=== WHAT YOU HAVE TO DO ===
Go through the entries below and count the lines where the word "number" appears; give only the count.

=== DATA ===
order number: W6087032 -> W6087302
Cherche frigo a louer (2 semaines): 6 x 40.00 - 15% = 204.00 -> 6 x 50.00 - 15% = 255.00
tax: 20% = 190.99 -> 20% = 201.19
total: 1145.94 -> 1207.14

...

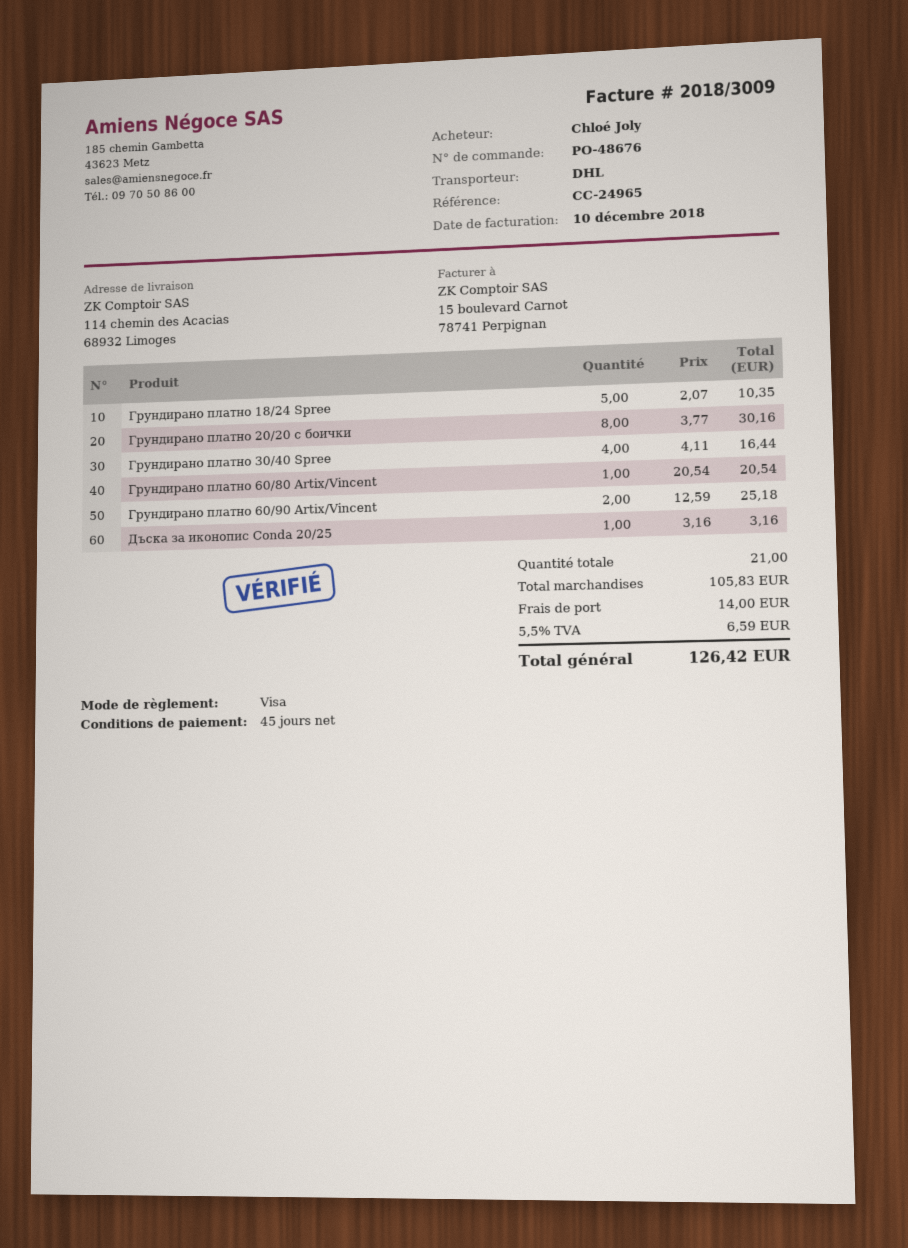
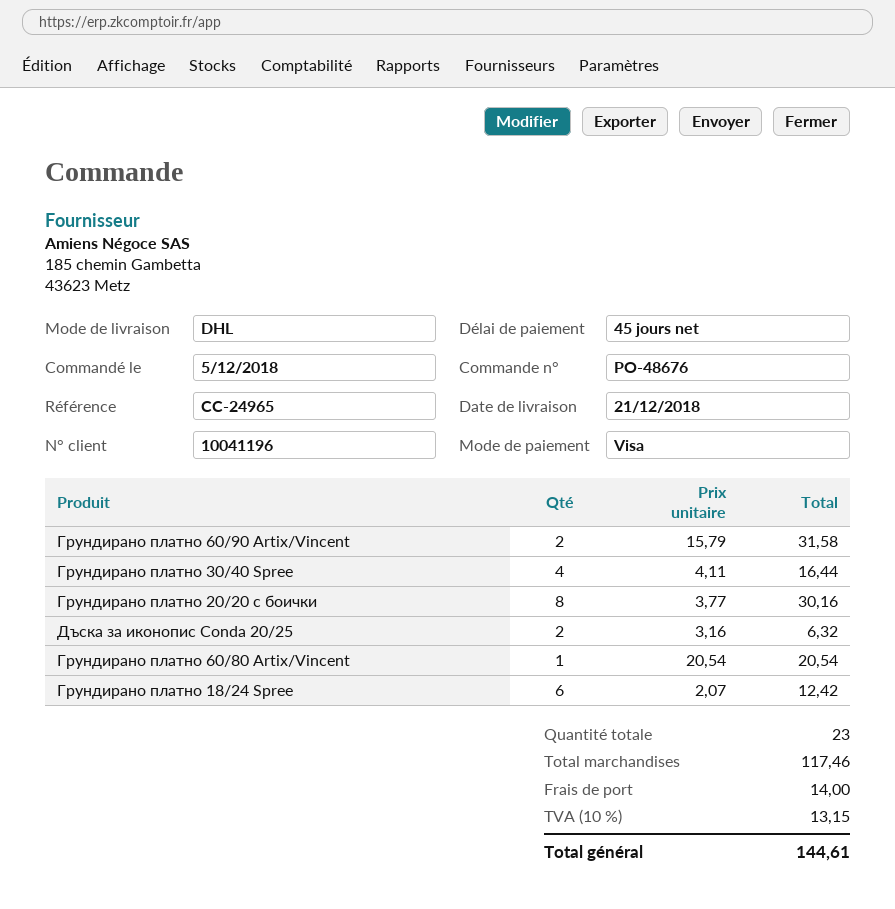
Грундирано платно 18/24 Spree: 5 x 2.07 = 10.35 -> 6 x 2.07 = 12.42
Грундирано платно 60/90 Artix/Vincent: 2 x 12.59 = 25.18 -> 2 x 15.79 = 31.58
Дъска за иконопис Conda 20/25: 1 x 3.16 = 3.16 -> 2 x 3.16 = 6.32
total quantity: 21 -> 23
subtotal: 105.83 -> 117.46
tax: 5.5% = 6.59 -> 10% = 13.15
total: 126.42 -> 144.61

* * *

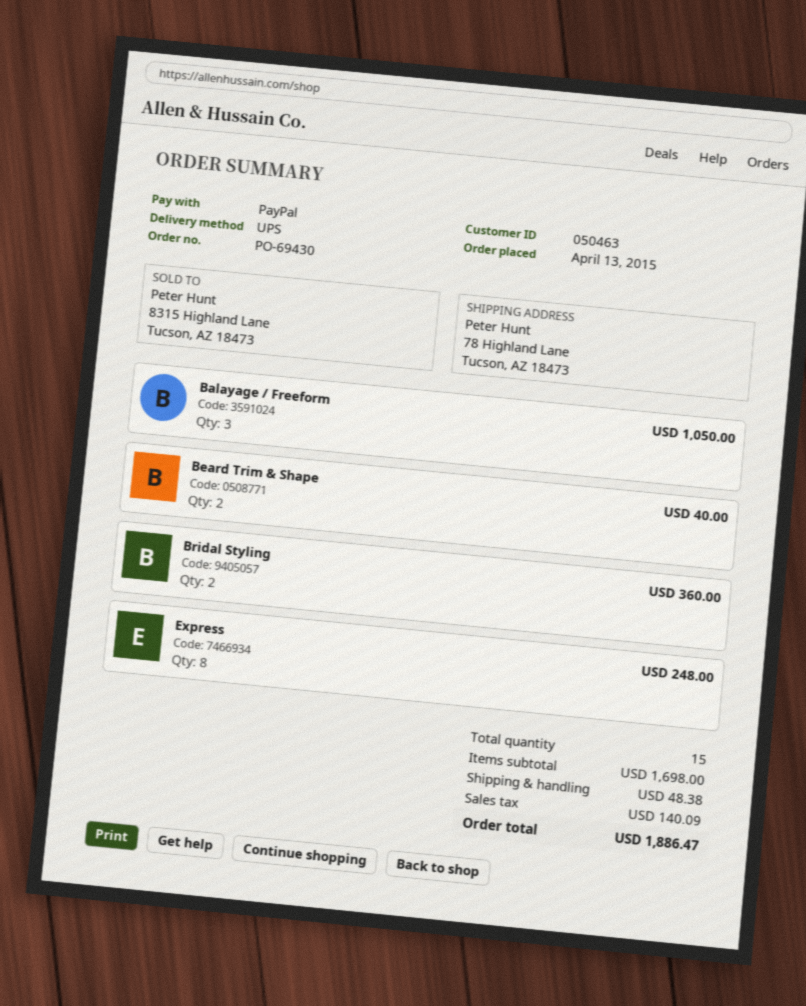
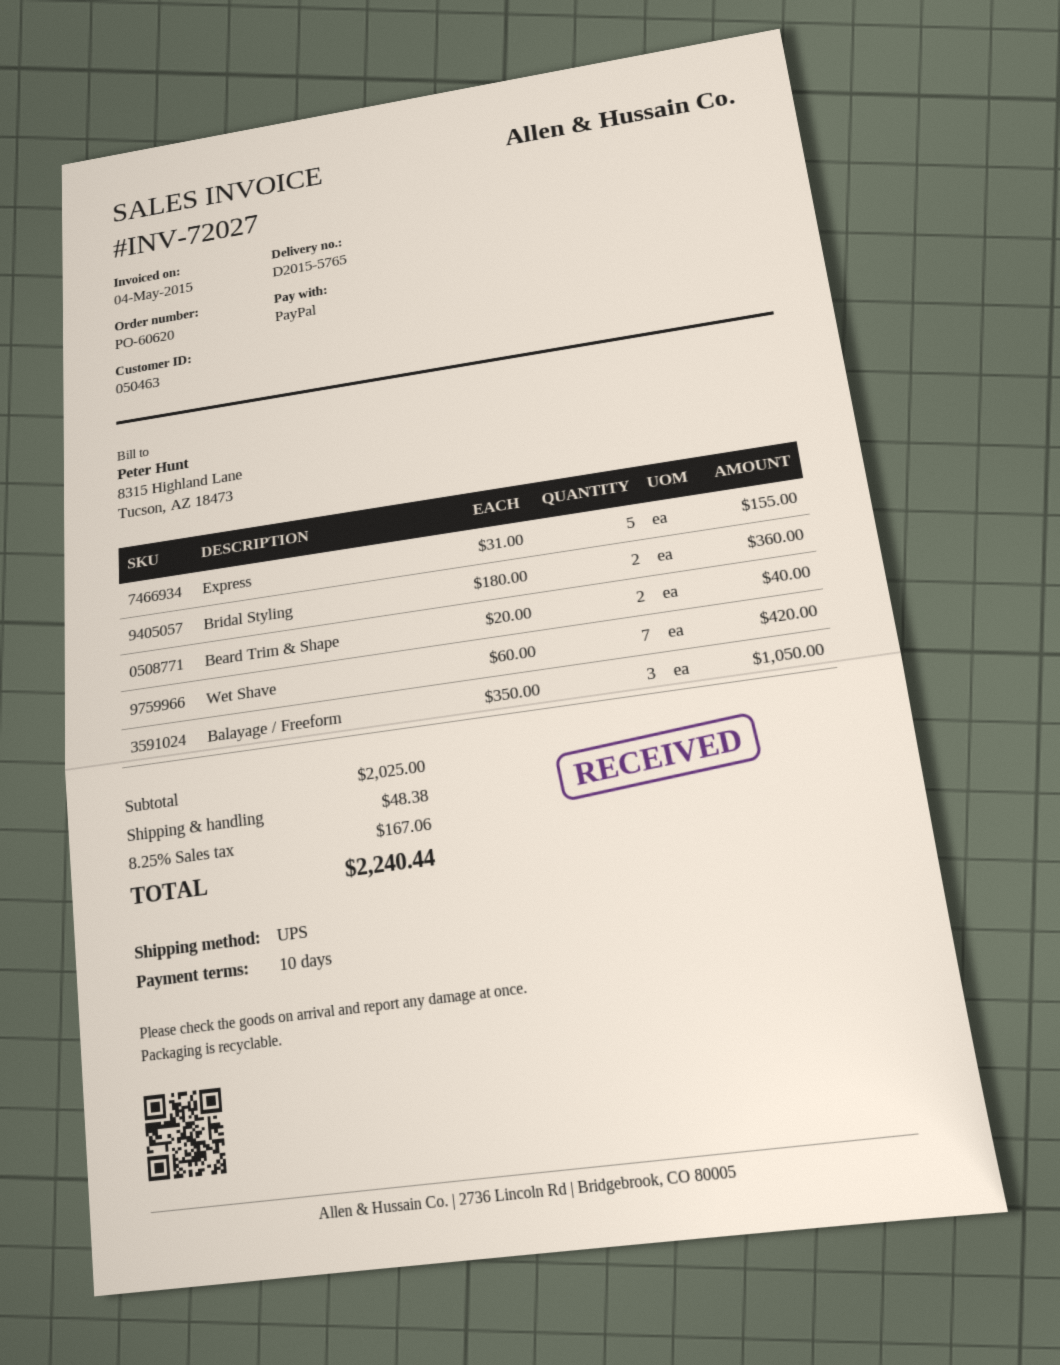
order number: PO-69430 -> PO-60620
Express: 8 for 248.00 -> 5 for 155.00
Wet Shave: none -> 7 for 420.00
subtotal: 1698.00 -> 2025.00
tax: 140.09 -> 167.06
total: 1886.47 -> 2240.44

=== YOUR SOLUTION ===
2